At 11/26/15 02:44 PM, MemeFiend2 wrote: I knew you were dumb, but did you actually just unironically suggest we should let emotion play any role in our politics?

Negative emotion plays a big enough role in our politics. I'm just trying to be consistent.

At 11/26/15 02:59 PM, lapis wrote: The goal was nation building, which failed despite the best efforts of a large multinational coalition that, it should be emphasised, had a UNSC mandate. You know, an important reason why it failed it the fact that tribal and religious loyalties get you a lot further in Afghanistan than 'universal' human values such human rights and democracy. Honestly, the reason why the UN-backed reconstruction effort in Afghanistan failed is the same reason the integrarion of at least a million Syrians in Germany will fail: because people high in the political systems and the media don't want to entertain the idea that their 'universal' values aren't universal.
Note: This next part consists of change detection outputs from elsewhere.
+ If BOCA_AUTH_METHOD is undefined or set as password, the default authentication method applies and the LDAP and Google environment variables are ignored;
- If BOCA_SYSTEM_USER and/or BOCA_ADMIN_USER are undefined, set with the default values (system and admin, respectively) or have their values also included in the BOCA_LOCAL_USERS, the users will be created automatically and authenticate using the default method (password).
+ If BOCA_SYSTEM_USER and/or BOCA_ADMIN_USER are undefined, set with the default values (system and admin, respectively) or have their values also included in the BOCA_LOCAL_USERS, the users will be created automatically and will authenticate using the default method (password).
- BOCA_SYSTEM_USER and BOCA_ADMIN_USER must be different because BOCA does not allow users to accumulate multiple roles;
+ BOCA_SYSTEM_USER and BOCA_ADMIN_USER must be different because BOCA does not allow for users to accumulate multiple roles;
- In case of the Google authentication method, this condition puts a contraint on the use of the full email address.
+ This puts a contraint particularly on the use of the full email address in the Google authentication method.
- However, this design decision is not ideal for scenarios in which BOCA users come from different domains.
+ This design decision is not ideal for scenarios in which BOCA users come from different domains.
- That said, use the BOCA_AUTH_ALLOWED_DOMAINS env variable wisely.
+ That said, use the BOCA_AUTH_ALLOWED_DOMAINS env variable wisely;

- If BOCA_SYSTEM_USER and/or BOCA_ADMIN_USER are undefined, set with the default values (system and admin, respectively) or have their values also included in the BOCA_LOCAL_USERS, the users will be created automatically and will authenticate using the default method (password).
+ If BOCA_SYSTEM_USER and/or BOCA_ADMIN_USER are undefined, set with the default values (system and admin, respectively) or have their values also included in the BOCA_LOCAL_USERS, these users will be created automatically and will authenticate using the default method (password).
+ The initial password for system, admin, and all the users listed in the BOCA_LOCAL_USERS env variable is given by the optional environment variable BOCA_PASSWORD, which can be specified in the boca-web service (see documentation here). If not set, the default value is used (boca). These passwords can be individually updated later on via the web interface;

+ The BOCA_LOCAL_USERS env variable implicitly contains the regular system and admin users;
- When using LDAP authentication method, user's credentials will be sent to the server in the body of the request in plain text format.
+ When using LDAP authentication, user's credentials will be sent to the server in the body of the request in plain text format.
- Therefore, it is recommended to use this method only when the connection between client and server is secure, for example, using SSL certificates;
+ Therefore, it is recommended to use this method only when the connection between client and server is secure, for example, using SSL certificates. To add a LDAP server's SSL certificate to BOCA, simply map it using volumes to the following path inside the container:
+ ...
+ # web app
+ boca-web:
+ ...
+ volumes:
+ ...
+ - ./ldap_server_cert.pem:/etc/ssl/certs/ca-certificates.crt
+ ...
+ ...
Nation building in Afghanistan failed because you can't build a nation without the consent of the people of that nation, which doesn't take a rocket scientist to figure out. Now it should also be noted that in that case we were the invaders, which makes this different from the refugee situation in Germany, where technically the Syrians are the invaders - except that they don't come to take over our country and re-shape it to their liking, they come looking for help. Of course they will have to abide by our laws if they want to live here - after all, if I go to another country, I'm also subject to that country's laws -, I just mean we can't just send them to their death without giving them a chance to do so.

Explain the emergence of Wahhabism in the 18th century.

Wahhabism =/= islamic terrorism (although I won't deny they have sympathies for one another, and can overlap). There were no 9/11-style attacks prior to 9/11.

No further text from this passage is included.